Taiwanese history, once almost a non-subject under the KMT, re-emerged as the country became more democratic. A leading historian, Professor Fu-san Huang, is sure that Taiwanese history, as it is now being researched and taught, is reinforcing the Taiwanese sense of separateness. The island, he says, was started on the path to a development more advanced than that of the mainland by the Dutch, and was later “part of Japan’s successful modernization at a time when China’s own efforts to modernize were faltering... The history of Taiwan is quite different from that of China.”
When the nationalists took over, the population was seen by its new masters as backward, but was in fact better-educated and more prosperous than that on the mainland. The new history, as it bears on the period of repressive nationalist rule, has helped younger people of mainland background to understand how badly the regime behaved in its early days and why many Taiwanese of local origin do not wish to be part of China. Efforts to popularize Taiwanese culture under the DPP have included the recording of folk songs, a history of the island in comic strip form, and support for plays and operas and historic buildings.
All this, partly disguised politics in the first place, is inevitably playing out more clearly into politics proper. The first passports with the word Taiwan on the cover were issued in September, while Chen has taken to declaring that there is “one country on each side” of the Taiwan Strait. The division which results is a complex one. Those ranged intellectually against each other in Taiwan on mainland-island questions share a sense that history matters and an anxiety that the younger generation is not listening as much as it should to this long-delayed debate. Fu-san Huang worries that “young people are more globalized than Taiwanized, in fact."
The older mainland generation has similar doubts about its young people and their historical memory of the struggle against the Communists. These unengaged among the young, watching Japanese TV and following global fashion, constitute a third party.

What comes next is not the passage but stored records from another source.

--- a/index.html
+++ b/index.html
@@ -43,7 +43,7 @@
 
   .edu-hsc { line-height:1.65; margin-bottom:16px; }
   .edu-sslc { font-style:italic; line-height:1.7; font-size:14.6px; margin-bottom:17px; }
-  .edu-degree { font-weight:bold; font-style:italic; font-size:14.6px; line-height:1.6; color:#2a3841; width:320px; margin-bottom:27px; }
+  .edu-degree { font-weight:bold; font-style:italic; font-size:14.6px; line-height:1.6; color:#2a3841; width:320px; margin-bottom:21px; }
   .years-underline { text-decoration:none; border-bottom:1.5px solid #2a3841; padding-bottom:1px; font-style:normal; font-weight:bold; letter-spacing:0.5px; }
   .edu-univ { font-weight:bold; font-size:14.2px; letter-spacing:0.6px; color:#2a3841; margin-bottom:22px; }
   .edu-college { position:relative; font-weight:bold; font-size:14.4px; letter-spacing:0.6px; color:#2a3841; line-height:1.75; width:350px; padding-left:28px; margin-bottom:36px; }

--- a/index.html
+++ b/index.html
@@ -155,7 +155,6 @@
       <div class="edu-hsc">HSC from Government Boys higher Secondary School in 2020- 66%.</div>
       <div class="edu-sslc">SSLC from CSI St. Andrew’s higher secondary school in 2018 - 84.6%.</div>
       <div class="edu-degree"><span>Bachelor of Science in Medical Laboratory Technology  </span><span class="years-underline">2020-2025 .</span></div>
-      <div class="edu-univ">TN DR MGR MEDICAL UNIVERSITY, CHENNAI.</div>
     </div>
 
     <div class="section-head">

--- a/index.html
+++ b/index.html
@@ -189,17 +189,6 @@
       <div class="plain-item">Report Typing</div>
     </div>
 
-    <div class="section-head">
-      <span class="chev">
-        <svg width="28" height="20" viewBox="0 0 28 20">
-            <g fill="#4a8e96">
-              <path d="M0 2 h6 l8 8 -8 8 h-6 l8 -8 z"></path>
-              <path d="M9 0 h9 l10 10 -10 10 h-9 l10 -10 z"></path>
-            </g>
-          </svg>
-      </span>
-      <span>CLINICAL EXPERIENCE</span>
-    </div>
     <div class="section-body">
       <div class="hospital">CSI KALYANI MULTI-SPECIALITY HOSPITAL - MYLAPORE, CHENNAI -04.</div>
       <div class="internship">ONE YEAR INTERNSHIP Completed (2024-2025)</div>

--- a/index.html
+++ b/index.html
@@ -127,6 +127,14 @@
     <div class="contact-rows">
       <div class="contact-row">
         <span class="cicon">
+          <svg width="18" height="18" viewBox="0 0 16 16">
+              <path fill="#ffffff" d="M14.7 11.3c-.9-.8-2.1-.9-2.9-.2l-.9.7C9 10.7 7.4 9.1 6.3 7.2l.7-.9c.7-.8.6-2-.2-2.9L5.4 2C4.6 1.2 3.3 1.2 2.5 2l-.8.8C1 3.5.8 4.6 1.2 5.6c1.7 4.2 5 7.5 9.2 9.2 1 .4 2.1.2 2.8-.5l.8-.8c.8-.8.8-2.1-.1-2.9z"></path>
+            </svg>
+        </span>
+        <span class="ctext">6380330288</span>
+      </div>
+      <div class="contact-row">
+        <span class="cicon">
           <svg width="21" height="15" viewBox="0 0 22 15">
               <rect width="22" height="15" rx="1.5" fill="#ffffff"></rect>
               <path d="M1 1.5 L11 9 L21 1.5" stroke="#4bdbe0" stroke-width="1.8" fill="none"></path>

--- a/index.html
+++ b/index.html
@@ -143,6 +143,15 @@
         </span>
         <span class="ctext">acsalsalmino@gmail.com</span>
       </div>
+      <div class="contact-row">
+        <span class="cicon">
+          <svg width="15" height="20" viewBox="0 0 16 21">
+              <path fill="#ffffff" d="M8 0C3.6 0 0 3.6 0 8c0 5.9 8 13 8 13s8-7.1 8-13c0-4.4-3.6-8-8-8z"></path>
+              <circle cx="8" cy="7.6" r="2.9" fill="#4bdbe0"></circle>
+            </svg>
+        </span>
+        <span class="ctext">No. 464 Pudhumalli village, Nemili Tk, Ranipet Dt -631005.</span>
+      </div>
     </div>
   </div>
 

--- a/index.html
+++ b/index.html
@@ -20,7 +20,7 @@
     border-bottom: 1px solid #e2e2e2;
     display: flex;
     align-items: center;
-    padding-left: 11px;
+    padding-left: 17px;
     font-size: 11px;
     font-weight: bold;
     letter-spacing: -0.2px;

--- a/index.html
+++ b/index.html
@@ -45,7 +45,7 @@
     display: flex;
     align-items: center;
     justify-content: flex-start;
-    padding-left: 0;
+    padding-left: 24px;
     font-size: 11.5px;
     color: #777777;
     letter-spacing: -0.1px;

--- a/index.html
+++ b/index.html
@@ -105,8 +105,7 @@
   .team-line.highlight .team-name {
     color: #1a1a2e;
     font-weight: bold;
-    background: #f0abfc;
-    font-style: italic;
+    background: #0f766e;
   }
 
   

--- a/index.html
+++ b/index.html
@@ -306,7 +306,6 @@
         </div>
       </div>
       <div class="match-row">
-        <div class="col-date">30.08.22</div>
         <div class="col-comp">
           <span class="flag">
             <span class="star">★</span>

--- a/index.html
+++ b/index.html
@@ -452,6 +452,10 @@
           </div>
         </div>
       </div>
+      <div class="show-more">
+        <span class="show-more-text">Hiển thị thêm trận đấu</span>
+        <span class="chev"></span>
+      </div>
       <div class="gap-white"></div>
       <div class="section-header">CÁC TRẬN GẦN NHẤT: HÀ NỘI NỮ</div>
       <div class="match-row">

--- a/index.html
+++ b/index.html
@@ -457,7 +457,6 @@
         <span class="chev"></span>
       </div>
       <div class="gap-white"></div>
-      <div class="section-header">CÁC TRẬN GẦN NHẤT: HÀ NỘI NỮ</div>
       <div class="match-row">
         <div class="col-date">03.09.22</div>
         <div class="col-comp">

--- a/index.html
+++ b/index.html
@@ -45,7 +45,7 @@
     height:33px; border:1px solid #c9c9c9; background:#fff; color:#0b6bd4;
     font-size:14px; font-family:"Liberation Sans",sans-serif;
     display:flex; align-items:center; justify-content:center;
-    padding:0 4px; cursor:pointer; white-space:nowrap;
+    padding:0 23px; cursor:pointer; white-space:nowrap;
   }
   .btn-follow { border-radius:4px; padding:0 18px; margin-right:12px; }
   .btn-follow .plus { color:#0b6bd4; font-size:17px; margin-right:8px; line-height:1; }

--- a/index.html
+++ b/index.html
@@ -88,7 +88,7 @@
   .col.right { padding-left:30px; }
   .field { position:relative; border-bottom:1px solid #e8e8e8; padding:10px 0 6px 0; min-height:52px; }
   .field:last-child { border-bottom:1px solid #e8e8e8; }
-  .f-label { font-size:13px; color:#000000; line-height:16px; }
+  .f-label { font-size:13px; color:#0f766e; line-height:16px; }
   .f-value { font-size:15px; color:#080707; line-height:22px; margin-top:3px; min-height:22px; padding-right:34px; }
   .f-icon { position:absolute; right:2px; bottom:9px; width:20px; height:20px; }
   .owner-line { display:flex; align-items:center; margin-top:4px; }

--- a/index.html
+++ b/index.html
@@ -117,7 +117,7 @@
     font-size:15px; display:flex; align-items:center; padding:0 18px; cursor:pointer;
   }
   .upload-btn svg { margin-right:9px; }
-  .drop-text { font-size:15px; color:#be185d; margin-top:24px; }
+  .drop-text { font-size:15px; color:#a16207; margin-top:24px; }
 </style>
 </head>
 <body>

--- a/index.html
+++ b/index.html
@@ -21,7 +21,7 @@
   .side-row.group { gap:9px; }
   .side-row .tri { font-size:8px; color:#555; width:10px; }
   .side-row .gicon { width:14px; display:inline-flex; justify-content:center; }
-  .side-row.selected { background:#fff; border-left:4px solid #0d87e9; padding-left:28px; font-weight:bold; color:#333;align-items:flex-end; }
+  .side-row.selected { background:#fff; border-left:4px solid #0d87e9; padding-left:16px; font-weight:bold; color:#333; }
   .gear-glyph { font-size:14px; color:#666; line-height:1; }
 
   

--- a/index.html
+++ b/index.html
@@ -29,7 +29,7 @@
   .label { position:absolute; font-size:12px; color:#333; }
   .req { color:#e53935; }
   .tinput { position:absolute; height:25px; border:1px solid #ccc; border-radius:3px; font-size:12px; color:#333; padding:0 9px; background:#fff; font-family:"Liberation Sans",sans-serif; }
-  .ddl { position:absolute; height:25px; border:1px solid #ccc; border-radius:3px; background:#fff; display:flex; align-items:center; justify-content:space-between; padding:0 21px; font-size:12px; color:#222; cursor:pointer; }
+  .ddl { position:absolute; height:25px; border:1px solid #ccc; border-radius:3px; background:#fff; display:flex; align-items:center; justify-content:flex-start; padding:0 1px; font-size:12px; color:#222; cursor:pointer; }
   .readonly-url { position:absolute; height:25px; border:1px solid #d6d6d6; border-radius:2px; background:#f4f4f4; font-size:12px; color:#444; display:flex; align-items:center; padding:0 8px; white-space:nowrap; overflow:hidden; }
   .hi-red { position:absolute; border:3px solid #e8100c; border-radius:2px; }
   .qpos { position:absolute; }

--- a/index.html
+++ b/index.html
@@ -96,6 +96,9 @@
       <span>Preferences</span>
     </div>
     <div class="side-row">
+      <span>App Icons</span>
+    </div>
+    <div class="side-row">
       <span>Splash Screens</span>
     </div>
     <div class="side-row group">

The pragmatists, who know there must be some accommodation with the fact of Chinese power and want Taiwan to feel its way toward it, are present in all camps. China continues to try to influence Taiwanese politics by fiat, by threat, or by pressure exerted through the Americans. But this is not just a matter of the choices made by leaders. Democratic politics make their demands, as politicians like Chen look for the votes they need. They may push beyond the line which prudence would lay down, but powerful forces are propelling them.